Neil Sinhababu (aka the Ethical Werewolf) lays out one approach to making an impression in a job interview teaching demo:
Before giving my job talk, N[ational] U[niversity of] S[ingapore] had me give an hour-long presentation to the graduate students and advanced undergraduates to prepare them for the talk and also evaluate my teaching abilities. Since my talk was on the Humean theory of motivation, I taught them about the puzzle involving cognitivism, internalism, and the Humean theory -- if you accept all three, you end up having to say that humans can't make moral judgments, so you'd better deny at least one of the three. I'd planned the talk to include about 20 minutes of student questions, but a third of the way through, the students hadn't asked me anything.
So I looked at them and tried a trick that I had spontaneously come up with in the previous session of the lecture I've been teaching at Texas. I said, "If someone asks a question, and it's a good question, I'm going to dance." Amid lots of giggling, a brave young man raised his hand and asked a question -- I've forgotten what it was now, but it was good, and the students laughed again when they saw me dancing. After that, good questions flowed freely. When students see that their teacher is willing to do comical and mildly embarrassing things to reward student participation, they get the idea that class really is a place where they're suppose to participate.
I wondered at the time what the NUS faculty evaluating me thought of that stunt. They didn't express emotion in any obvious way, and it seemed kind of high-risk, high-reward -- would I look like a dynamic, exciting teacher, or a maniac?
I've attended a talk the other day where people (including me!) were actually answering the more or less rhetorical questions of the speaker ("So, what's wrong with that now?" or "And what do we do here?"). Not because there was an awkward silence and someone felt sorry for the speaker, but because he, somehow*, got the audience engaged. Impressive!
* I would say it was a combination of his enthusiasm and dynamism and his saying to the guy who entered the room late "Oh, nice, I was just about to present the most important slide of the talk!" that made the audience comfortable and willing to *discuss* with him rather than simply *listen* to him.

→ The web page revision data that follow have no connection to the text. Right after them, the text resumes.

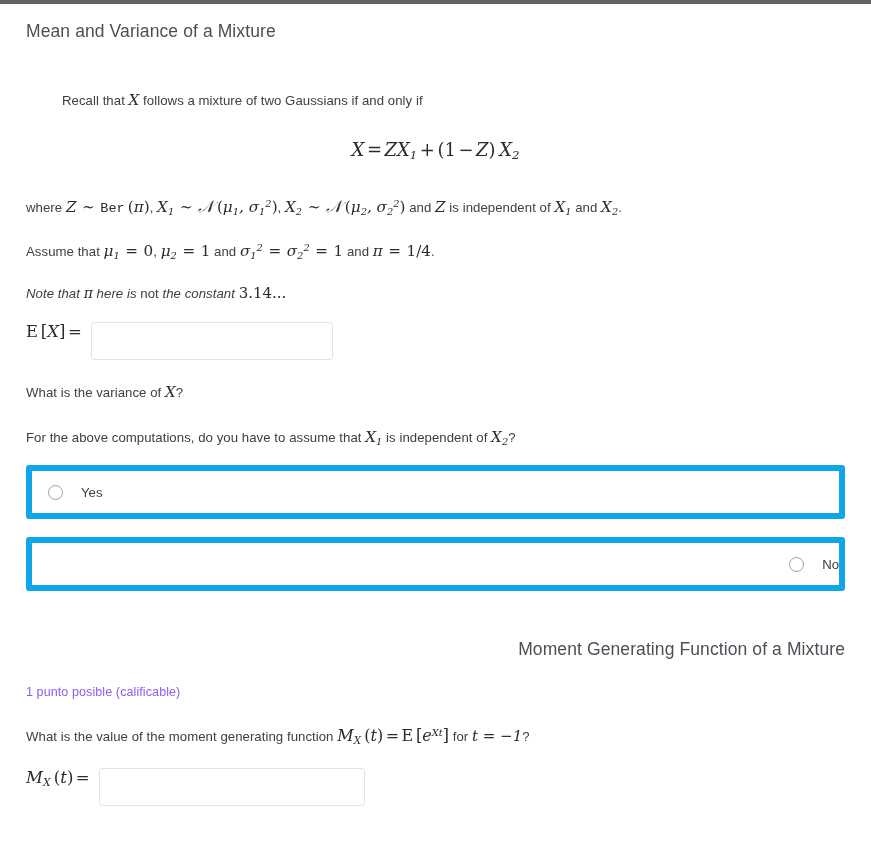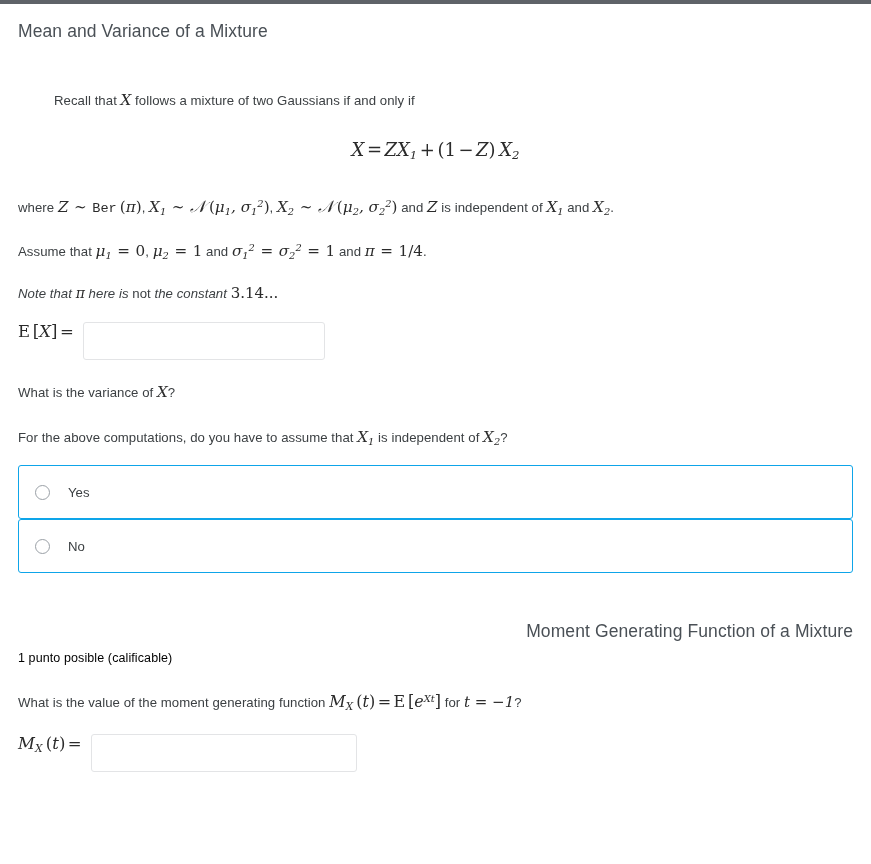"Mean and Variance of a" .page { padding: 0 18px -> 0 26px }
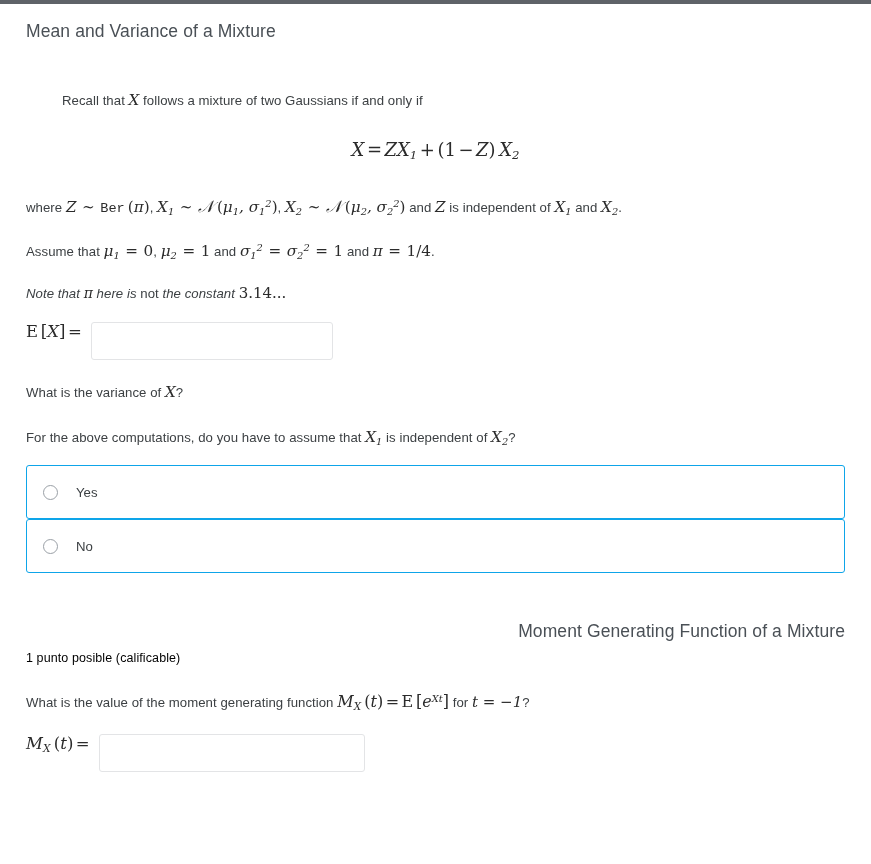"Yes" .choice { border: 1px solid #0ea5e9 -> 6px solid #0ea5e9 }
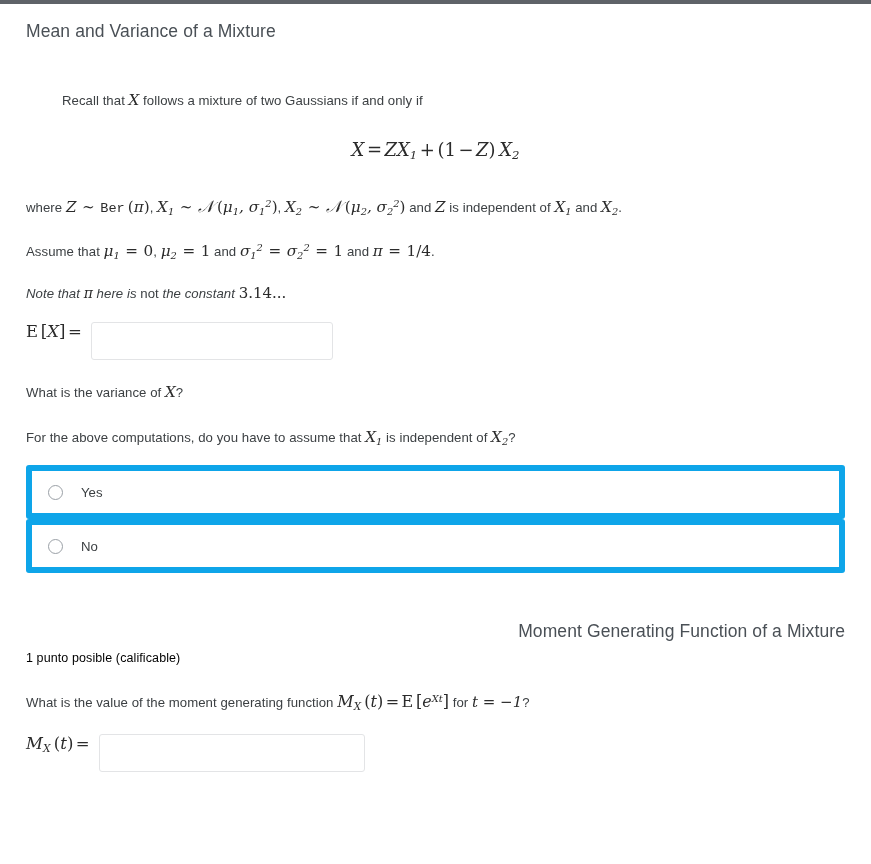"No" .choice + .choice { justify-content: none -> flex-end; margin-top: 0 -> 18px }
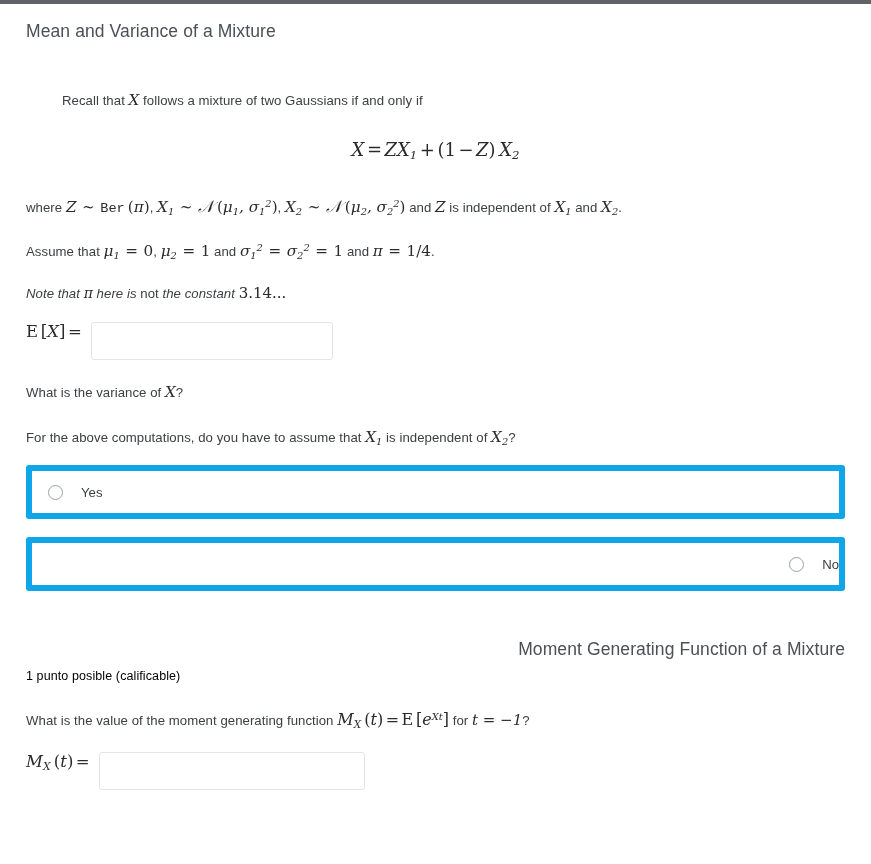"1 punto posible (calificable)" .points-note { color: #000000 -> #8b5cf6; margin-top: 9px -> 25px }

I've given lectures at various places in the world (including NUS). There are serious cultural differences in the extent to which students (or even professionals in an audience) will react and ask questions, especially in front of the class, as opposed to coming up afterwards. It always helps to ask the audience early on to get them in an interactive mode rather than a sit-back-and-listen mode.
The Singaporean reaction does not surprise me too much. I recently id a program review for its Republic Polytechnic, which uses highly interactive, team-oriented Problem-Based Learning. I suspect the folks coming through there may exhibit different behavior patterns. In an 8-hour "class", maybe 1-2 hours are spent with instructor lecturing. At least 2 hours is kept for Powerpoint presentations by the 5 teams (of 5 students each) of their solutions to the days' problems.
I said, "If someone asks a question, and it's a good question, I'm going to dance."
I like that!
No way. Not only would my dancing inspire such pity in the students that they'd be reluctant to ask any more questions, for fear of starting the crazy lady dancing again; also, I'd end up on YouTube as the new Elaine Benes.
Nice idea, though...
I teach professionals to be instructors (mostly IT). I love what Neil did, but you don't need to be an extrovert or even particularly good with people to get a high level of interaction with almost any audience. There is nothing mysterious or difficult about it - just a little planning. What questions and challenges are you going to give your audience and when? What are the follow-up challenges/questions if these don't work?
Once you get into the habit of doing this, the problem becomes the much harder one of managing all those questions.